[Difference listings]
________________________________________

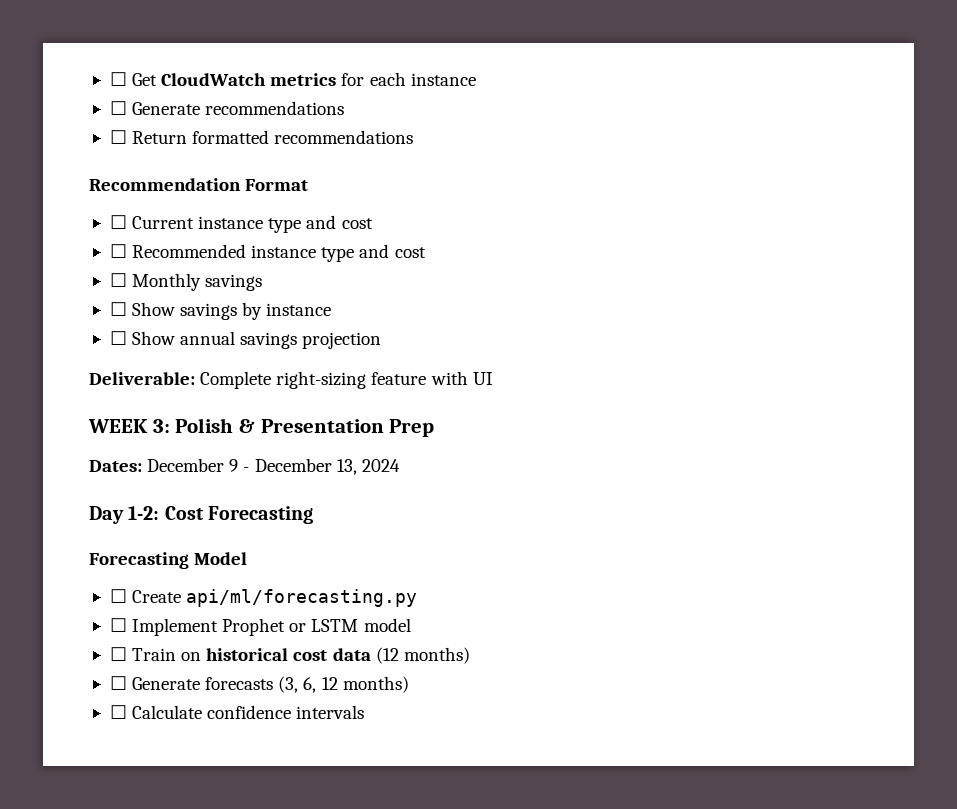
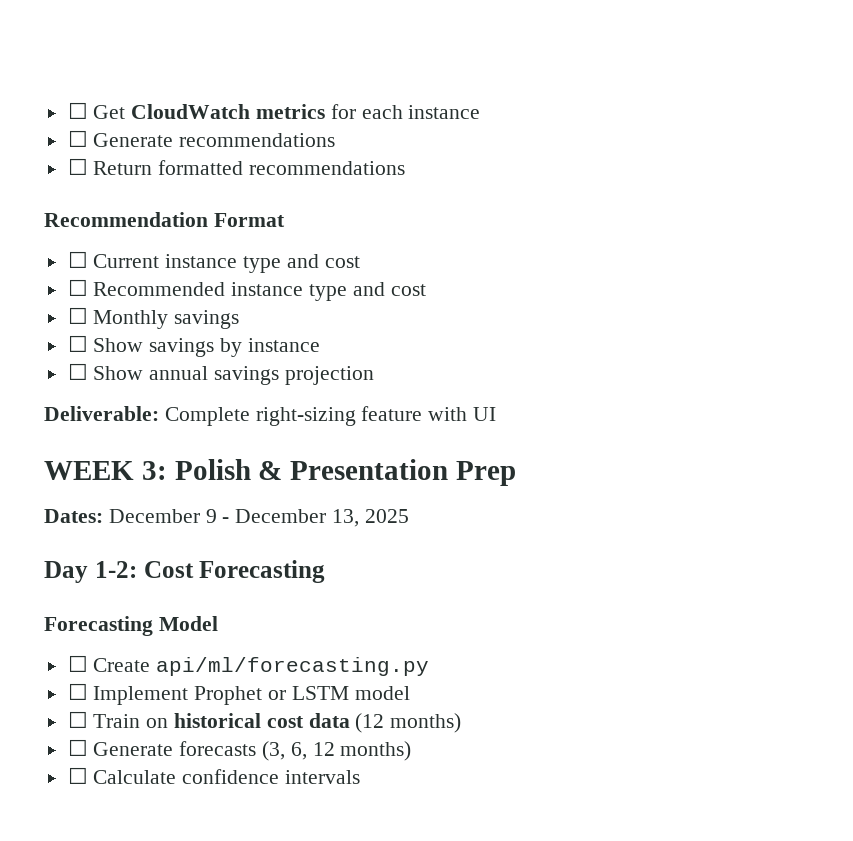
- Dates: December 9 - December 13, 2024
+ Dates: December 9 - December 13, 2025

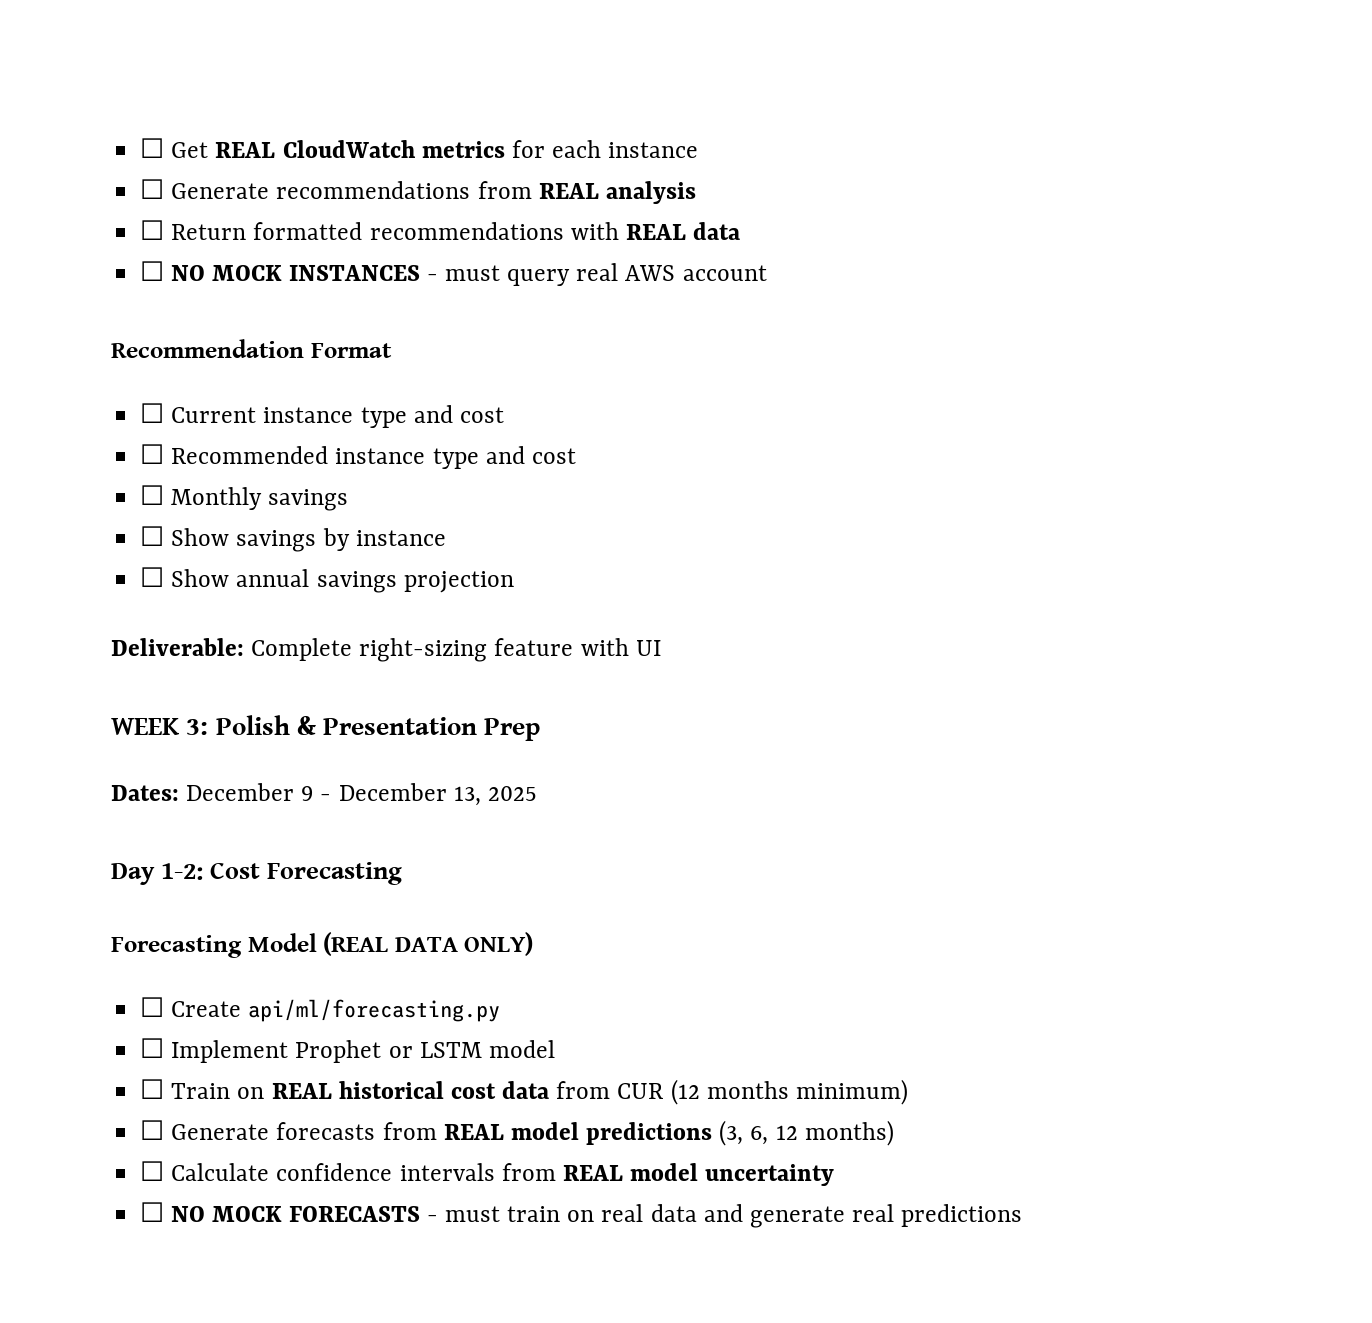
- ☐ Get CloudWatch metrics for each instance
+ ☐ Get REAL CloudWatch metrics for each instance
- ☐ Generate recommendations
+ ☐ Generate recommendations from REAL analysis
- ☐ Return formatted recommendations
+ ☐ Return formatted recommendations with REAL data
+ ☐ NO MOCK INSTANCES - must query real AWS account
- Forecasting Model
+ Forecasting Model (REAL DATA ONLY)
- ☐ Train on historical cost data (12 months)
+ ☐ Train on REAL historical cost data from CUR (12 months minimum)
- ☐ Generate forecasts (3, 6, 12 months)
+ ☐ Generate forecasts from REAL model predictions (3, 6, 12 months)
- ☐ Calculate confidence intervals
+ ☐ Calculate confidence intervals from REAL model uncertainty
+ ☐ NO MOCK FORECASTS - must train on real data and generate real predictions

________________________________________

-- GOAL OF THE EXERCISE --
List every line above that holds the word "Return".

-- TASK SOLUTION --
- ☐ Return formatted recommendations
+ ☐ Return formatted recommendations with REAL data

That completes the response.